Attorney General Keith Ellison told lawmakers last week that he will seek money this year to expand his office’s criminal division.
In his first testimony before any legislative committee on Jan. 17, Ellison told the Senate State Government Finance and Policy and Elections Committee that his biennial budget request will seek to bulk up that unit.
His committee appearance was mostly a get-acquainted session, giving Ellison a chance to fill lawmakers in on his role as AG and to field a few questions. He made no formal budget request, but offered a strong hint about what would ask for.
“I will tell you that we plan on submitting a supplemental request that will reflect the needs that I have been hearing about from my partners who are county attorneys,” Ellison said.
The AG’s criminal division is authorized to assist county attorneys in difficult criminal prosecutions when they ask for help. Ellison didn’t say how many additional lawyers he wants to hire or how much money he would need. He said only that “the request will be modest and will reflect the actual needs.”
In an interview, Ellison said he wasn’t ready to shed any further light on the plan. “But it’s a debate we’ve got to have,” Ellison said. “We need resources to help our people.”
In 2018, both Ellison and his GOP opponent Doug Wardlow campaigned on adding heft to the AG’s criminal division. The unit was sharply pared down after Skip Humphrey left office in 1999. Subsequent AGs emphasized consumer fraud, civil litigation and other activities within the office.
Ellison told senators last week that Minnesota county attorneys have convinced him in talks that they want more assistance from his office.
“County attorneys in greater Minnesota are excellent lawyers,” Ellison told the Senate committee. “But when you consider a county that has only one or two county attorneys on staff, and you have one murder there, that totally upsets the balance. Somebody has to cover the regular calendar.”
Ellison is likely to get support for his request from senators within his own party. But two Republicans on the Senate State Government committee were split in their opinions about the pending request.
Sen. Scott Newman, R-Hutchinson, is himself an attorney who has worked as a public defender and administrative law judge. He supports the unit’s expansion and said it is long overdue.
“For many years the attorney general’s office was very active in criminal prosecutions,” Newman said in an interview. “That portion of the office almost doesn’t exist anymore and it is sorely needed.”
Newman said many outstate county attorneys don’t have the wherewithal, expertise or the staff to handle the most complex criminal investigations.
“But they are nevertheless really serious criminal matters,” Newman said. “When asked, that is when the attorney general does have a legal obligation, in my estimation, to step in and help. And that is what I think [Ellison] is going to do.”

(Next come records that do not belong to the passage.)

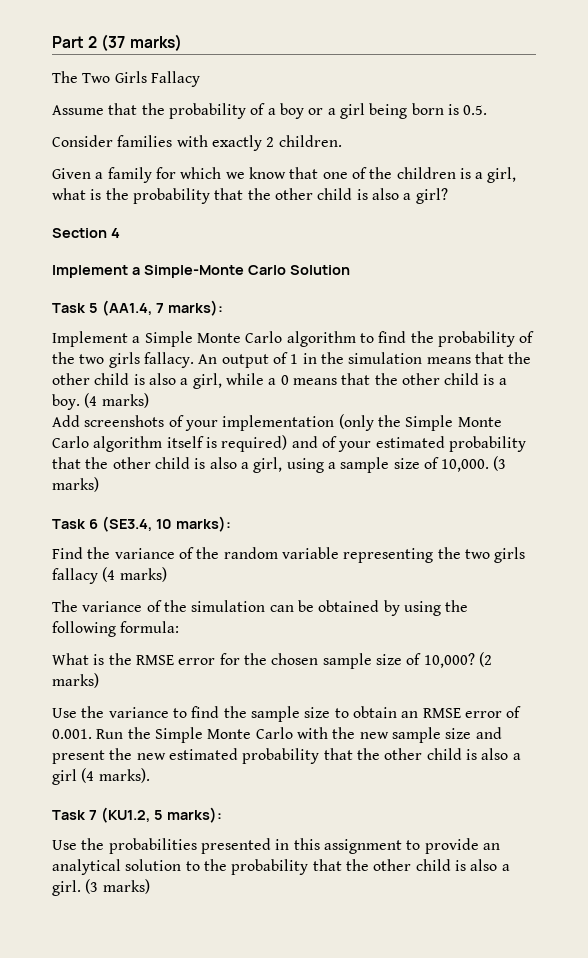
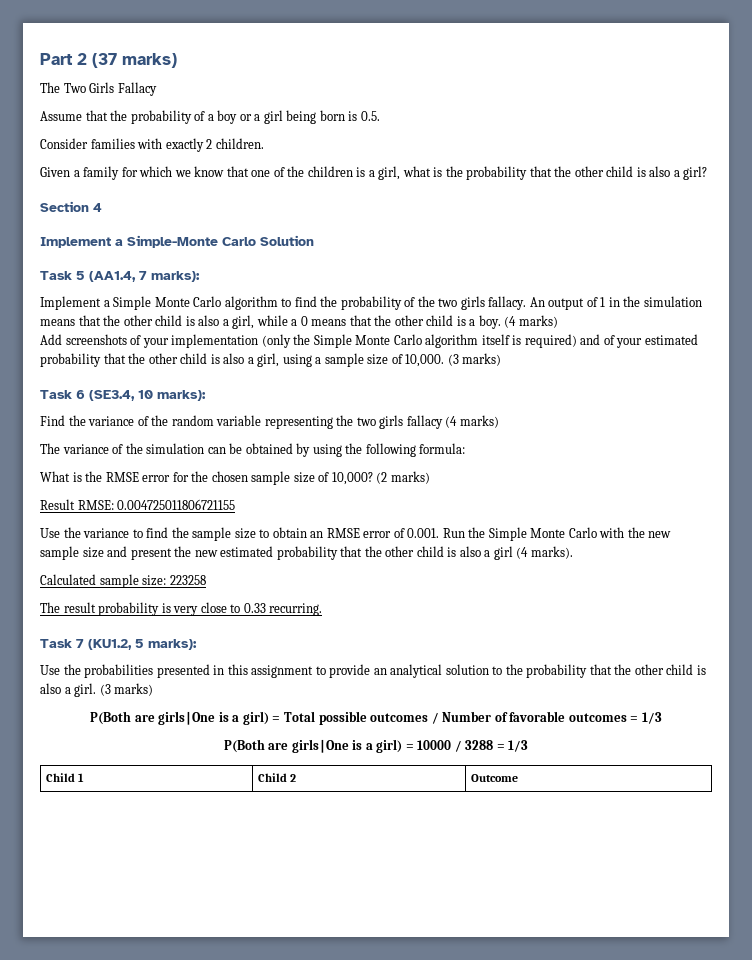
+ Result RMSE: 0.004725011806721155
+ Calculated sample size: 223258
+ The result probability is very close to 0.33 recurring.
+ P(Both are girls∣One is a girl) = Total possible outcomes / Number of favorable outcomes = 1/3
+ P(Both are girls∣One is a girl) = 10000 / 3288 = 1/3
+ Child 1 | Child 2 | Outcome

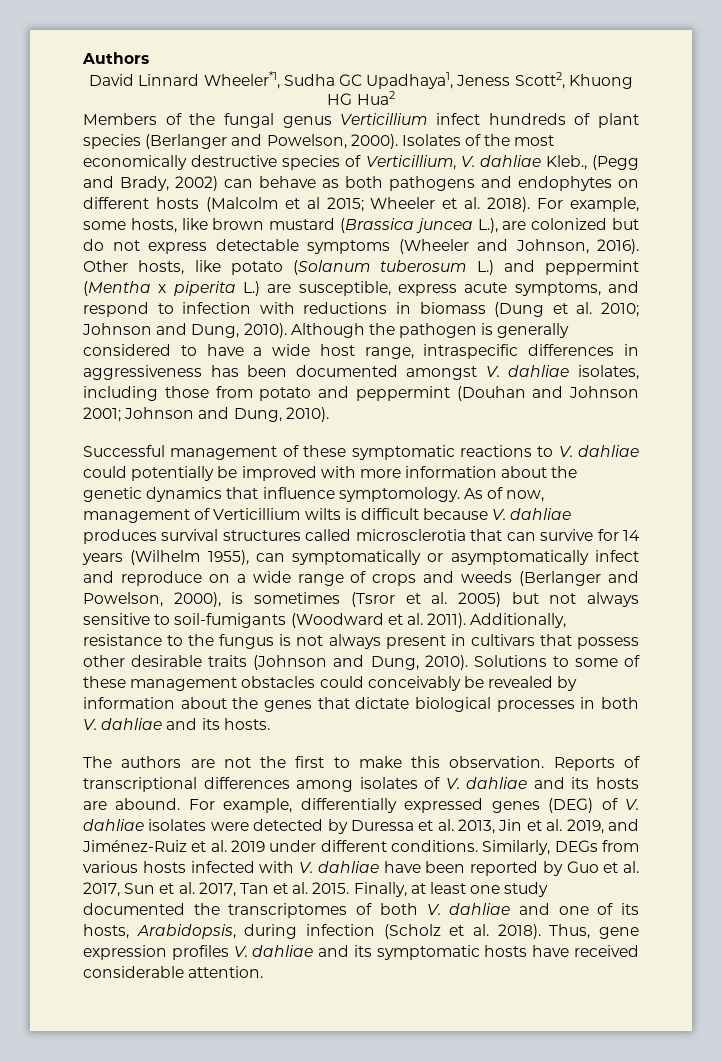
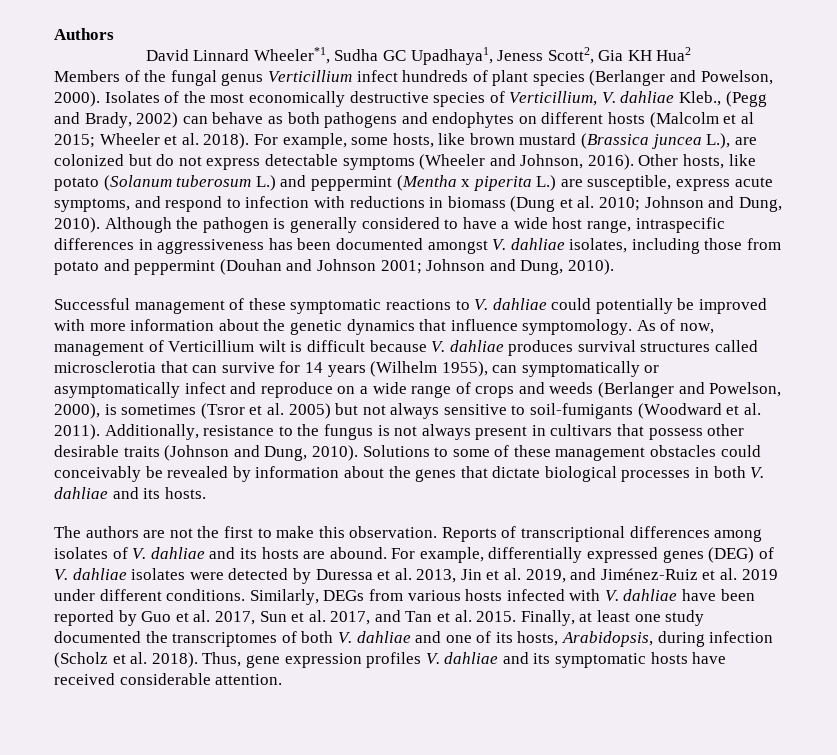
- David Linnard Wheeler*1, Sudha GC Upadhaya1, Jeness Scott2, Khuong HG Hua2
+ David Linnard Wheeler*1, Sudha GC Upadhaya1, Jeness Scott2, Gia KH Hua2
- As of now, management of Verticillium wilts is difficult because V. dahliae produces survival structures called microsclerotia that can survive for 14 years (Wilhelm 1955), can symptomatically or asymptomatically infect and reproduce on a wide range of crops and weeds (Berlanger and Powelson, 2000), is sometimes (Tsror et al. 2005) but not always sensitive to soil-fumigants (Woodward et al. 2011).
+ As of now, management of Verticillium wilt is difficult because V. dahliae produces survival structures called microsclerotia that can survive for 14 years (Wilhelm 1955), can symptomatically or asymptomatically infect and reproduce on a wide range of crops and weeds (Berlanger and Powelson, 2000), is sometimes (Tsror et al. 2005) but not always sensitive to soil-fumigants (Woodward et al. 2011).
- Similarly, DEGs from various hosts infected with V. dahliae have been reported by Guo et al. 2017, Sun et al. 2017, Tan et al. 2015.
+ Similarly, DEGs from various hosts infected with V. dahliae have been reported by Guo et al. 2017, Sun et al. 2017, and Tan et al. 2015.

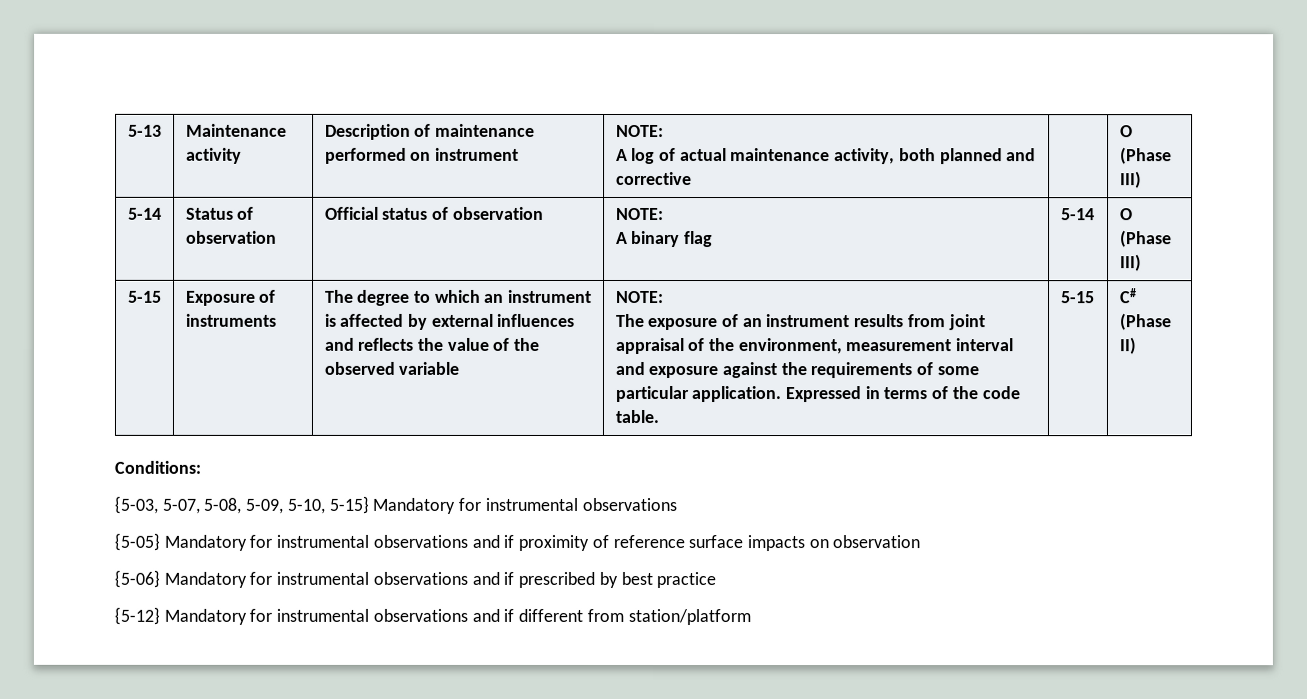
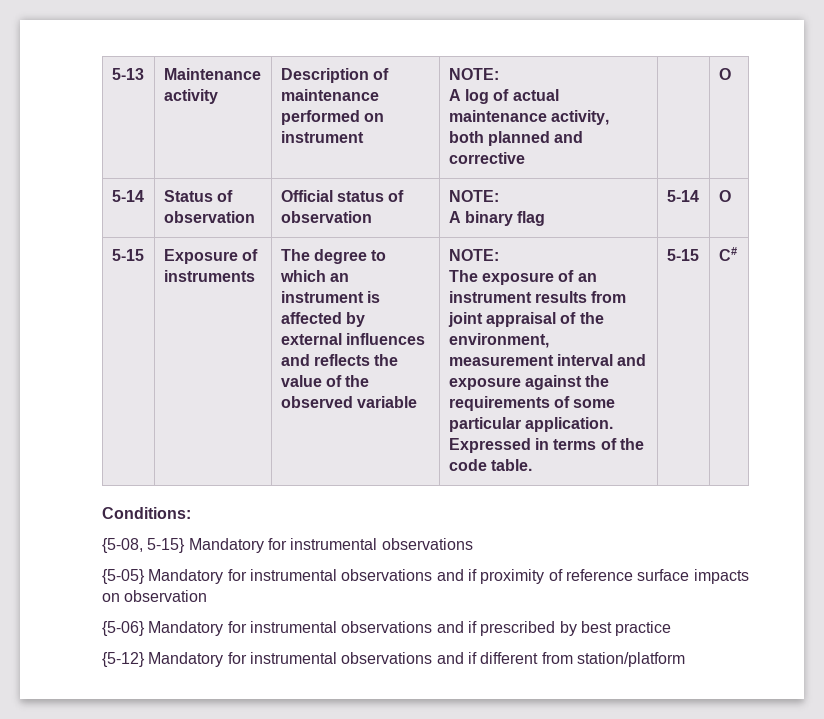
  5-13 | Maintenance activity | Description of maintenance performed on instrument | NOTE:
- A log of actual maintenance activity, both planned and corrective | | O (Phase III)
+ A log of actual maintenance activity, both planned and corrective | | O
  5-14 | Status of observation | Official status of observation | NOTE:
- A binary flag | 5-14 | O (Phase III)
+ A binary flag | 5-14 | O
- C# (Phase II)
+ C#
- {5-03, 5-07, 5-08, 5-09, 5-10, 5-15} Mandatory for instrumental observations
+ {5-08, 5-15} Mandatory for instrumental observations

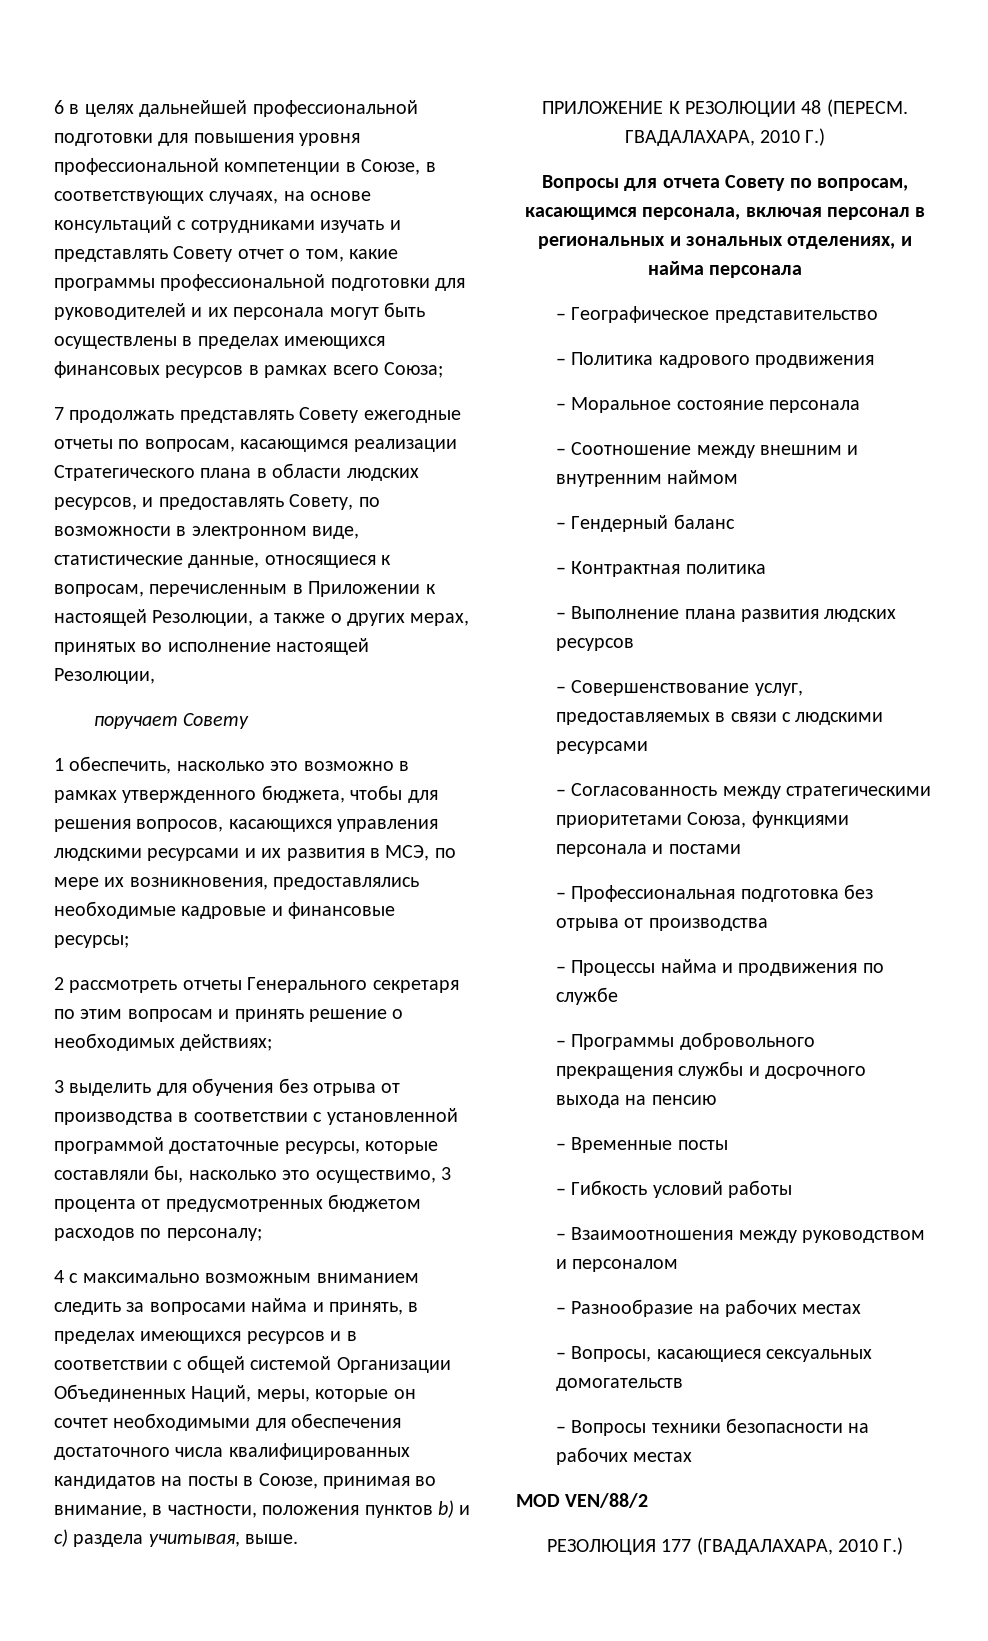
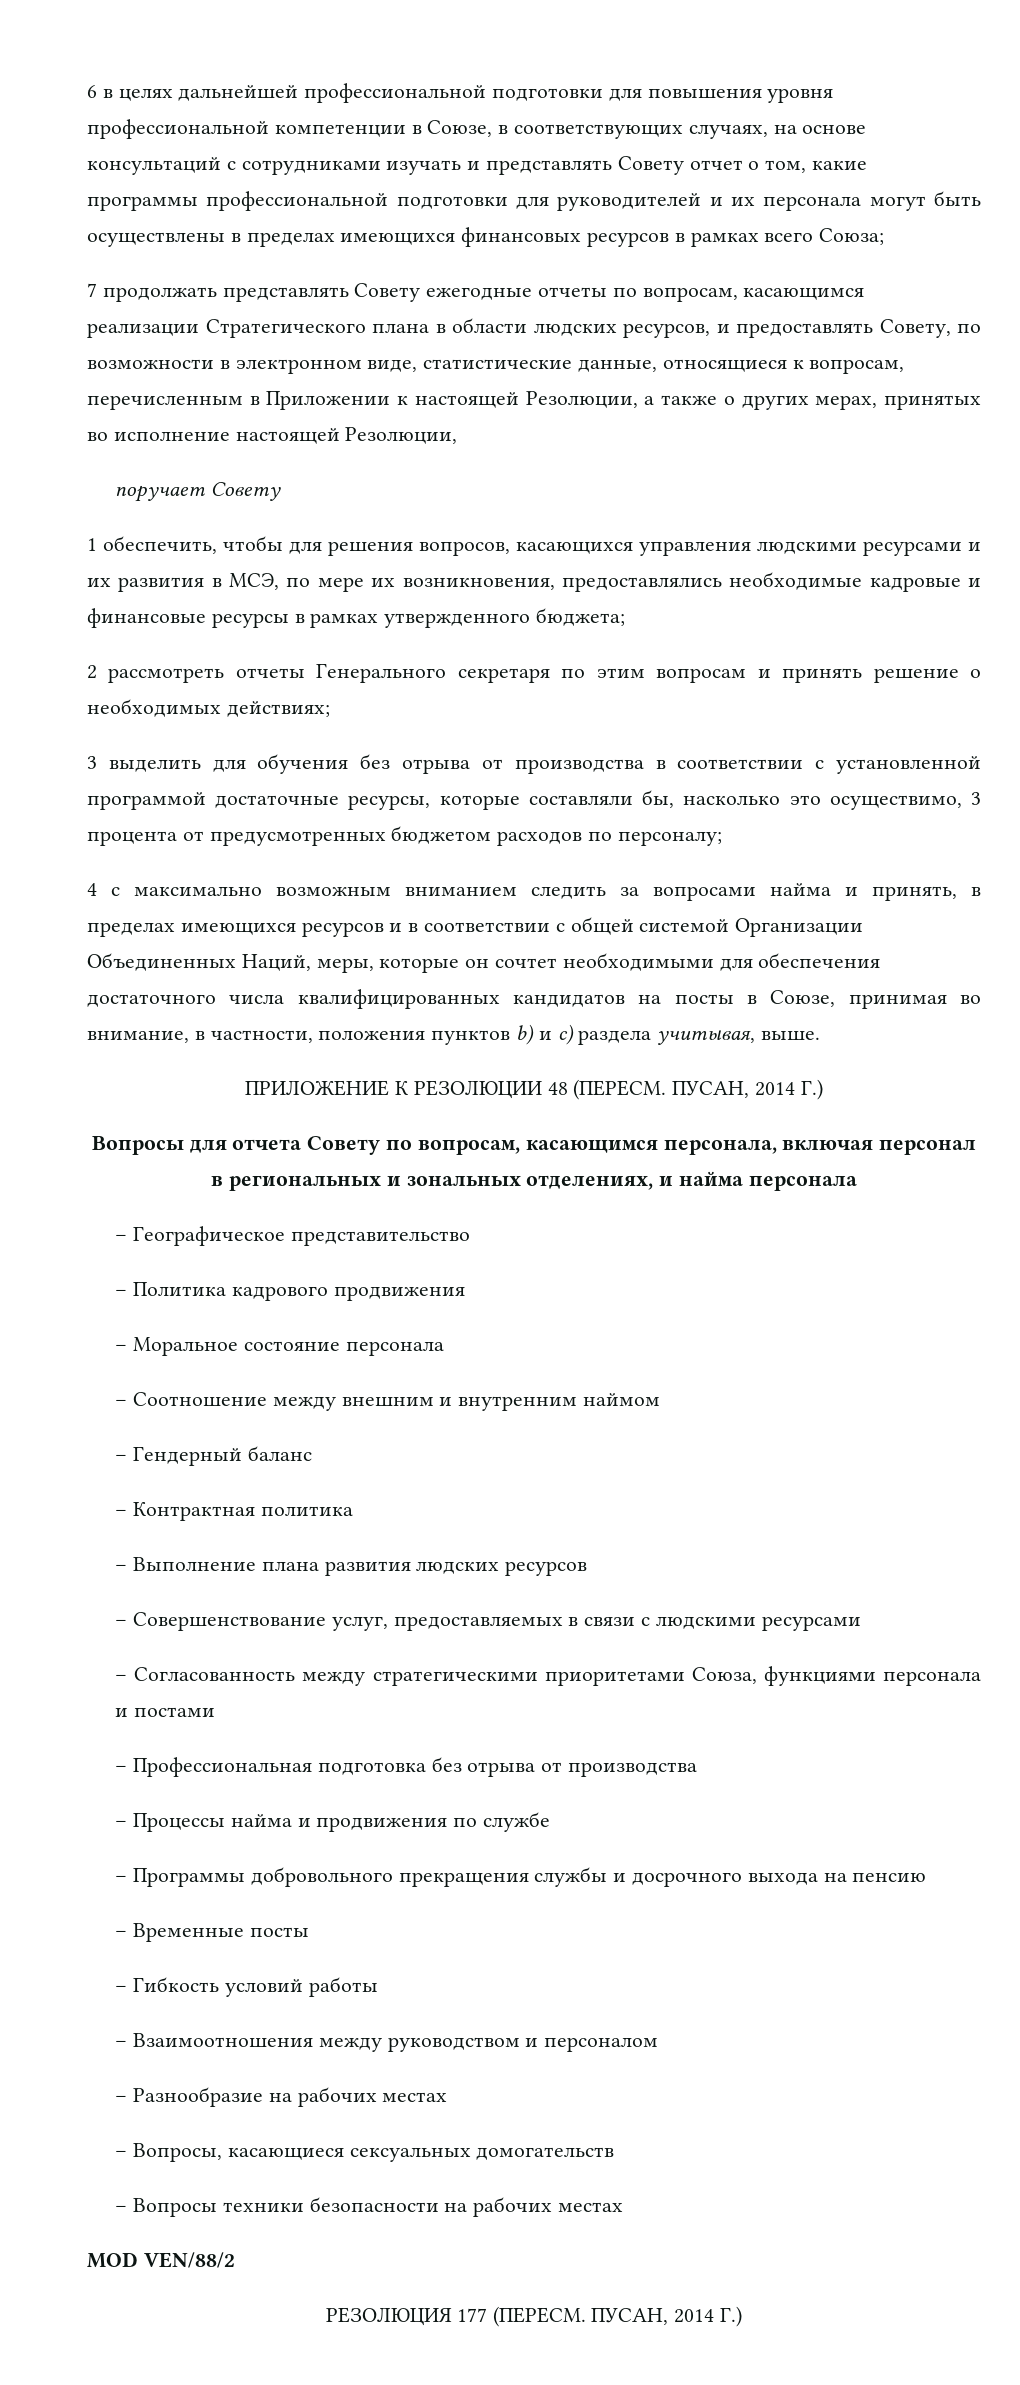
- 1 обеспечить, насколько это возможно в рамках утвержденного бюджета, чтобы для решения вопросов, касающихся управления людскими ресурсами и их развития в МСЭ, по мере их возникновения, предоставлялись необходимые кадровые и финансовые ресурсы;
+ 1 обеспечить, чтобы для решения вопросов, касающихся управления людскими ресурсами и их развития в МСЭ, по мере их возникновения, предоставлялись необходимые кадровые и финансовые ресурсы в рамках утвержденного бюджета;
- ПРИЛОЖЕНИЕ К РЕЗОЛЮЦИИ 48 (ПЕРЕСМ. ГВАДАЛАХАРА, 2010 Г.)
+ ПРИЛОЖЕНИЕ К РЕЗОЛЮЦИИ 48 (ПЕРЕСМ. ПУСАН, 2014 Г.)
- РЕЗОЛЮЦИЯ 177 (ГВАДАЛАХАРА, 2010 Г.)
+ РЕЗОЛЮЦИЯ 177 (ПЕРЕСМ. ПУСАН, 2014 Г.)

The committee’s chair was less enthusiastic. Sen. Mary Kiffmeyer, R-Big Lake, said that if Ellison wants to bulk up the unit, he should first look for ways to shift money around within his existing budget.
Kiffmeyer said she doubts her GOP Senate caucus—which currently holds a two-seat majority in the upper chamber—would support his request.
“I would say it’s not likely, because the office has really got a pretty substantial budget to begin with,” she said. “I think first you should look at whether a re-prioritization of needs is needed within the office.”
Kiffmeyer said that when she was Secretary of State during former Gov. Tim Pawlenty’s first term, 15 percent of her agency’s budget got cut, forcing her to trim across the board.
“The change turned out good in the end,” Kiffmeyer said. “I was very grateful to be challenged. I hope he will take it with that attitude because it may help him as well.”